Any implementation of this will likely result in your Discourse instance making spurious calls to non-existent websites while someone is typing, which is a bit wasteful.
The client already makes a lot of calls to /onebox, maybe they should be debounced.
I just hit this exact issue again today, this is something I would also like build.
In particular for internal Discourse instances there is zero reason to blacklist any sites. In general, I am not really sure what the value is of the whitelist approach. Facebook and Twitter seem to be coping just fine with a blacklist approach.
I guess the big question is:
What kind of abuse does the onebox whitelist only approach prevent? Honestly I am struggling really hard to think of any.
The idea was to be safe by default but relax it over time, as opengraph and oembed become more common on the web. I would still prefer to see mini oneboxer implemented before we do that though.
That is what I am struggling with, what is “insecure” opening the open-graph floodgates? I just can’t think of anything really, we already download images from arbitrary sources in our pipeline which is far more risky.
Not at all against mini-onebox, in fact this would tie in to mini-onebox work. Just struggling real hard to figure out what we are protecting against here.
For the record I always thought it should be blacklist, not whitelist, but I also had no problem erring on the side of security. In early discussions I believe @codinghorror insisted it should be whitelist.
Please change this from whitelist to blacklist. This is hurting the decentralized web. With the rise of Mastodon as an alternative federated social media platform I believe this becomes more important than ever. You can’t whitelist every potential Mastodon URL out there - there’s over 2000 different servers. All support OEmbed via discovery, since it’s an open standard specifically for this use case. But Discourse won’t work with any of them because of this choice.
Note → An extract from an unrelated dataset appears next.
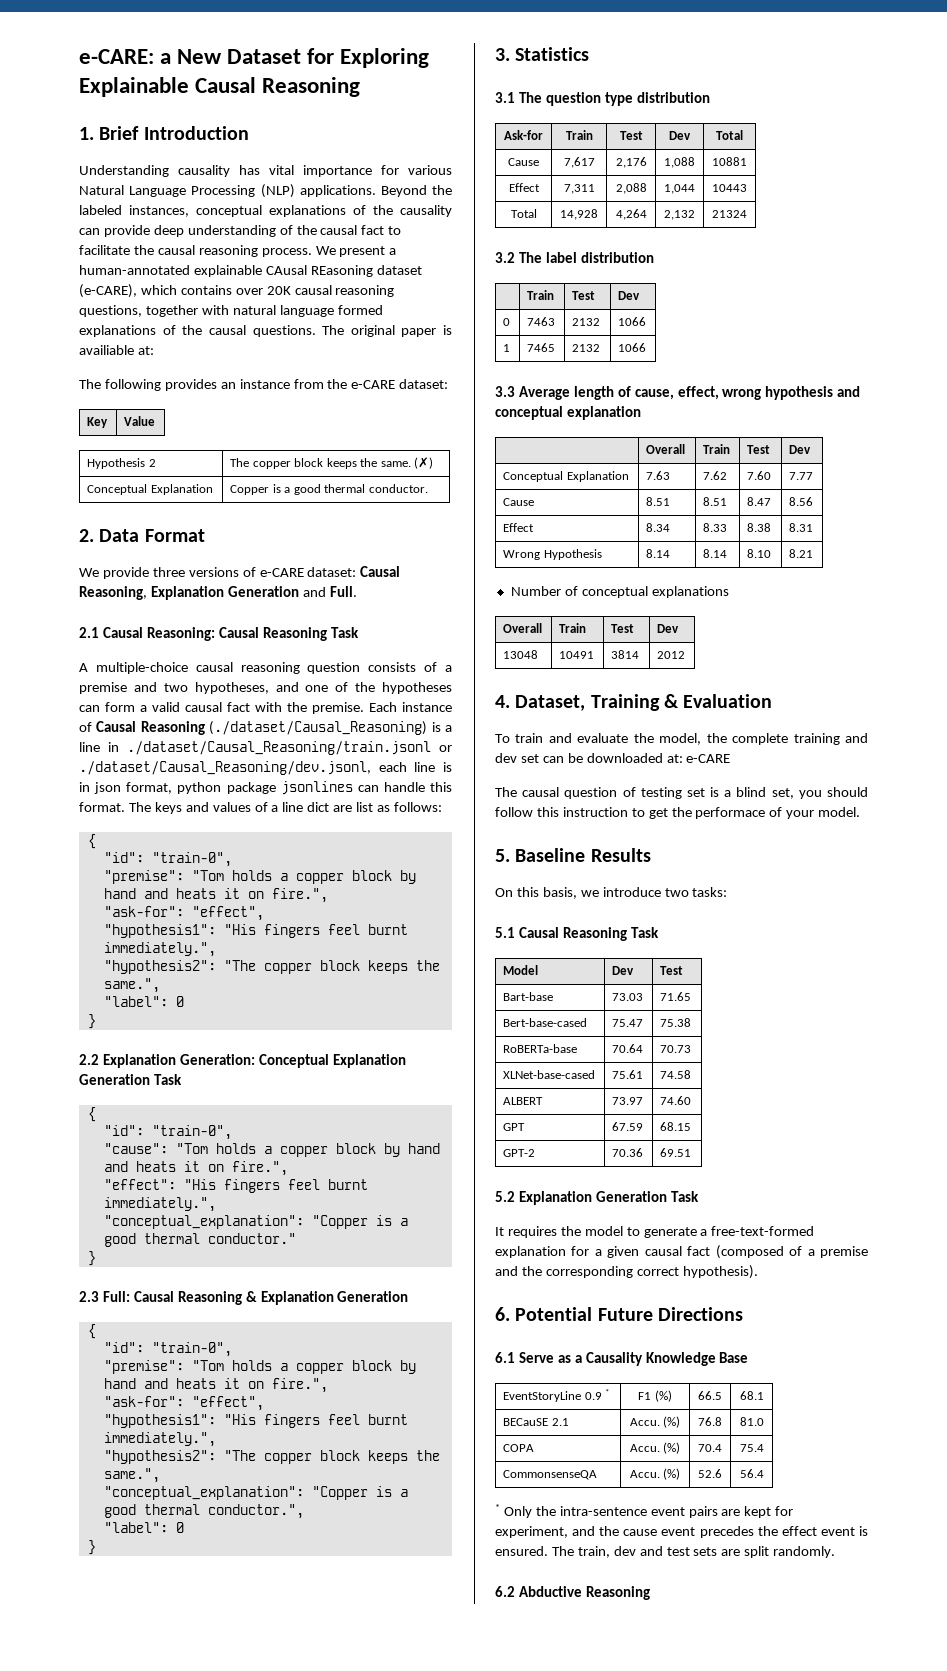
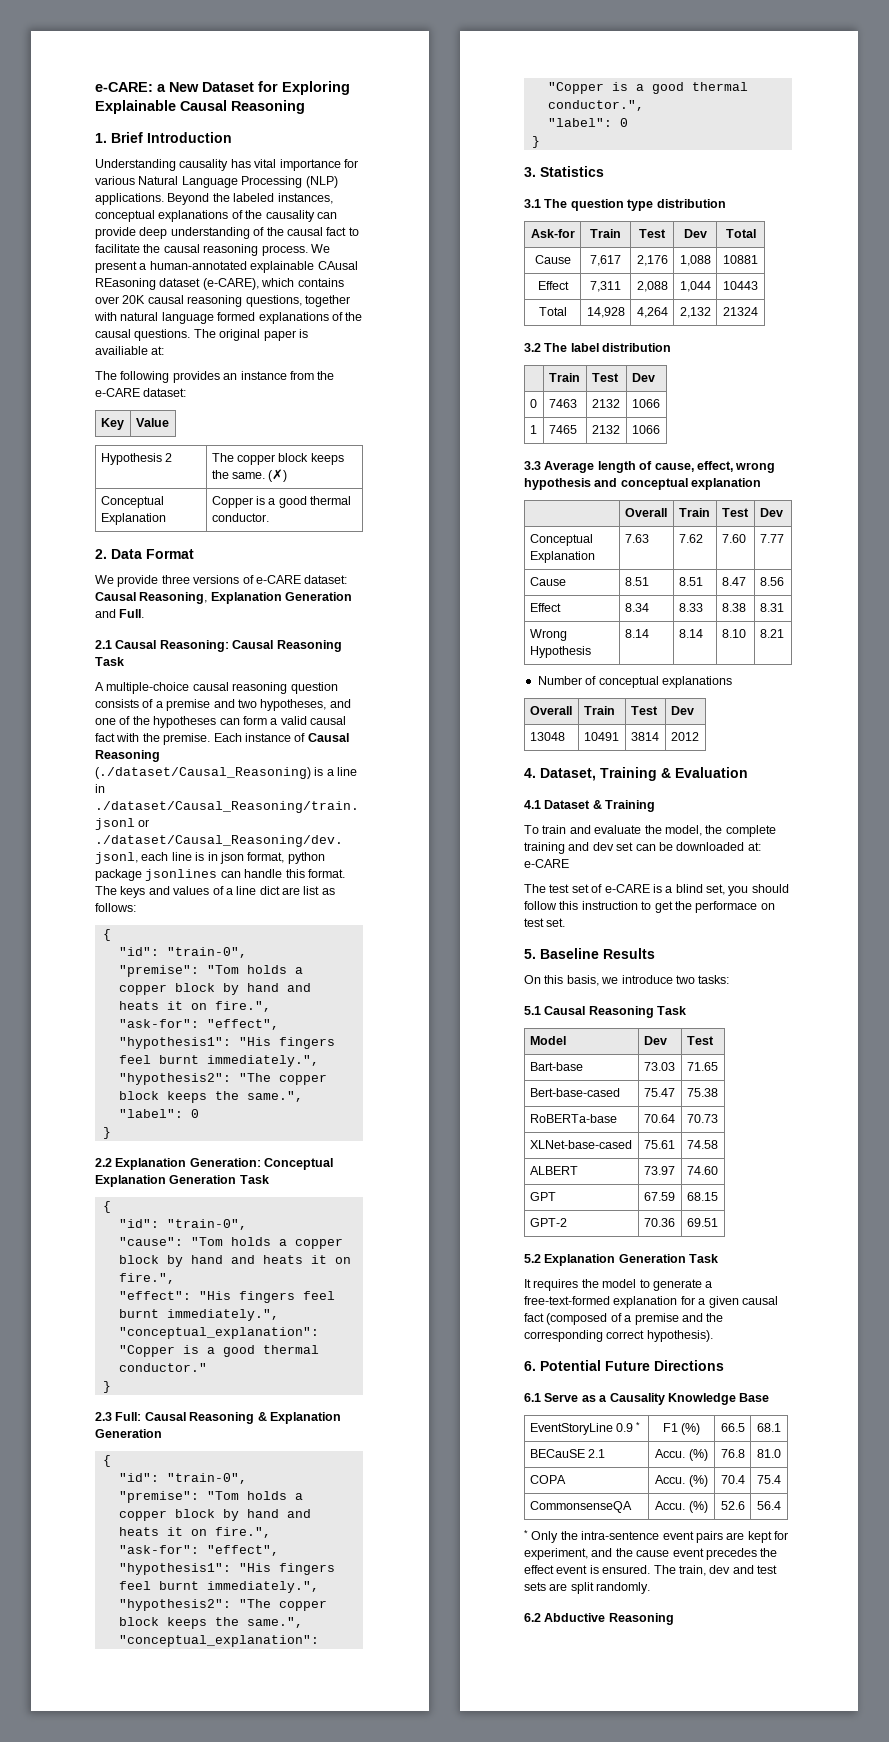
(773, 701) none -> [524,800,656,812] // 4.1 Dataset & Training
[522,787,705,799] causal question of testing set -> [549,884,650,893] test set of e-CARE
[769,807,861,819] of your model. -> [760,903,775,910] [524,918,566,927] on test set.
Last time I checked Discourse sanitizes OEmbed html and strips out any scripts, allowing only pure iframes and other safe elements. So I do not see this as an issue defined by security risks.
Is it behind a setting? I just tried it on my hosted Discourse and it didn’t work.
Excuse me while I try it right here:
Hm nope, doesn’t work - displays the OpenGraph tags instead. Before you ask - I did test the OEmbed discovery implementation on Mastodon’s side using other OEmbed tools.
They’re saying that the oEmbed format would be preferred, and oembed is still on an (extremely strict) whitelist (because a lot of oembed stuff is broken, so Discourse preferring it by default would result in a lot of broken stuff).
How are the entries expected in the blacklist? If I wanted to blacklist the website https://www.example.com, can i just enter “example” (seemingly not) or the entire base url (i.e. https://www.example.com)?